Un CEP contesté pour organiser un référendum constitutionnel et des élections crédibles

L’avenir démocratique d’un pays repose souvent sur la validité de ses institutions électorales. En Haïti, la situation actuelle concernant la formation du Conseil Électoral Provisoire (CEP) soulève de vives inquiétudes. En effet, le paysage politique est troublé par des débats houleux, un manque de consensus et, par-dessus tout, une perception d’inefficacité qui risque de compromettre la mise en œuvre d’élections crédibles et d’un référendum constitutionnel.

Un CEP contesté pour organiser un référendum constitutionnel et des élections crédibles

Le processus de constitution du CEP a été comparé à un véritable "chantier pénible" par l’exécutif de transition. Bien que le président du Conseil Présidentiel de Transition (CPT), l’ingénieur Edgard Leblanc Fils, ait annoncé que seulement 7 entités étaient parvenues à finaliser le processus, une dynamique controversée entoure leur choix. Ce constat est d’autant plus préoccupant lorsqu’on considère que, hormis la Conférence épiscopale d’Haïti, l’association des journalistes et le secteur universitaire, les autres entités peinent à désigner leurs représentants de manière consensuelle.

 

Lors d'une récente conférence de presse tenue à la Villa d’accueil, le leader de l’OPL a souligné que l’échéance d’août pour la présentation de l’institution électorale n’a pas été respectée. Ce retard peut avoir des conséquences graves sur le calendrier électoral et sur la légitimité de l’institution elle-même.

 

Face à cette situation, le CPT semble déterminé à ne pas prolonger le processus de formation du CEP. Le président Leblanc a annoncé que la composition de l’organe électoral, telle que conçue par le pouvoir de transition, sera dévoilée cette semaine, même si tous les membres ne sont pas encore complets. Une telle décision soulève des questions sur la représentativité et la légitimité de l’institution à venir.

 

Des divergences internes, un manque de concertation et une fragmentation accrue de la société civile doivent être pris en compte pour expliquer les réticences liées à ce processus. Le président Edgard Leblanc a prévenu qu’un nouveau CEP sera présenté au cours de la prochaine réunion du Conseil des ministres, avec la promesse d’une publication imminente de l’arrêté officiel dans le journal Le Moniteur.

 

La lenteur de la formation du CEP depuis plus de deux mois met en lumière les défis structurels auxquels fait face le pays. Le dirigeant du Collectif du 30 janvier signale que la dislocation de la société haïtienne affaiblit toute initiative inclusive. De fait, sur les 9 secteurs impliqués, seulement 3 ont réussi à désigner leurs représentants, et ce, par un processus qui laisse à désirer en termes de discussions et de délibérations ouvertes.

 

Ces complications révèlent une fragilité institutionnelle qui va bien au-delà des simples questions de représentation. Le pays se trouve à un carrefour crucial où il doit non seulement établir un CEP fonctionnel, mais aussi garantir que ce dernier soit capable de conduire des élections libres, équitables et transparentes.
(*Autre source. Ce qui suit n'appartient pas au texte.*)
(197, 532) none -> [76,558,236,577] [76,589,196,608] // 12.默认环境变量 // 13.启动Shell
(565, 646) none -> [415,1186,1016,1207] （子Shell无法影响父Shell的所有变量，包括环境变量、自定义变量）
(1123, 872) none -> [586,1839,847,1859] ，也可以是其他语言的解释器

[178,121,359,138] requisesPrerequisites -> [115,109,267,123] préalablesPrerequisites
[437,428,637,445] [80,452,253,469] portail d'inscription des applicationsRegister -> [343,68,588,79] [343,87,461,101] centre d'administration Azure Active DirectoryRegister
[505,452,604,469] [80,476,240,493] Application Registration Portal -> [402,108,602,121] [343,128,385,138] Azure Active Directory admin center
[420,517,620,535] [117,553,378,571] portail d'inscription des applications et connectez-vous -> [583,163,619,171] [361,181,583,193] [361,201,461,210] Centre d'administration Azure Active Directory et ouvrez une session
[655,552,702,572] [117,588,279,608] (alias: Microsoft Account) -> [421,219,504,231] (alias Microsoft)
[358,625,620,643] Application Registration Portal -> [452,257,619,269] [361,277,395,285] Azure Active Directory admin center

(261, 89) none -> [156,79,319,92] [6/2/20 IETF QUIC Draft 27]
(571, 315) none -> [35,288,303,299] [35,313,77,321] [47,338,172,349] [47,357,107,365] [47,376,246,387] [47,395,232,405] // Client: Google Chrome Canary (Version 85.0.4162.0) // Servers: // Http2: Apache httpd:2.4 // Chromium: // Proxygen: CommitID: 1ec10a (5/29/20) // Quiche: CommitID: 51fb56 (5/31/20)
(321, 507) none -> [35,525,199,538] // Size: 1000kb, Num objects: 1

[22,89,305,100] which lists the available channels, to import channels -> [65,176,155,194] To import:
Les citoyens ont besoin de croire en la capacité de leurs institutions pour régénérer la confiance dans le processus démocratique.

 

La formation d’un CEP crédible est devenue une condition préalable à la réalisation d’un référendum constitutionnel. La Constitution de 1987, bien que toujours en vigueur, a subi des critiques et des contestations qui ont mis en lumière la nécessité d’une révision. Un référendum constitutionnel pourrait offrir l’opportunité de rétablir la confiance dans le cadre démocratique haïtien et de renforcer les institutions, à condition qu'il soit encadré par un CEP reconnu et respecté par tous les acteurs politiques et sociaux.

 

Le défi est, par conséquent, de surmonter les tensions existantes pour œuvrer vers une société de plus en plus inclusive. La légitimité du processus électoral doit être incontestable, car elle sera le fondement sur lequel reposera l’avenir politique d’Haïti.

 

En somme, le Conseil Électoral Provisoire est à un tournant crucial. La complexité du processus de formation, combinée à une fragmentation sociopolitique, soulève des questions sur la capacité du pays à mener à bien un référendum constitutionnel et des élections dignes de ce nom. Il devient impératif que toutes les parties prenantes s’engagent dans un dialogue constructif pour garantir que le CEP, une fois constitué, soit véritablement représentatif et capable de remplir sa mission. Les enjeux restent élevés, et la voie à suivre nécessite à la fois du courage et une détermination collective pour restaurer la démocratie en Haïti.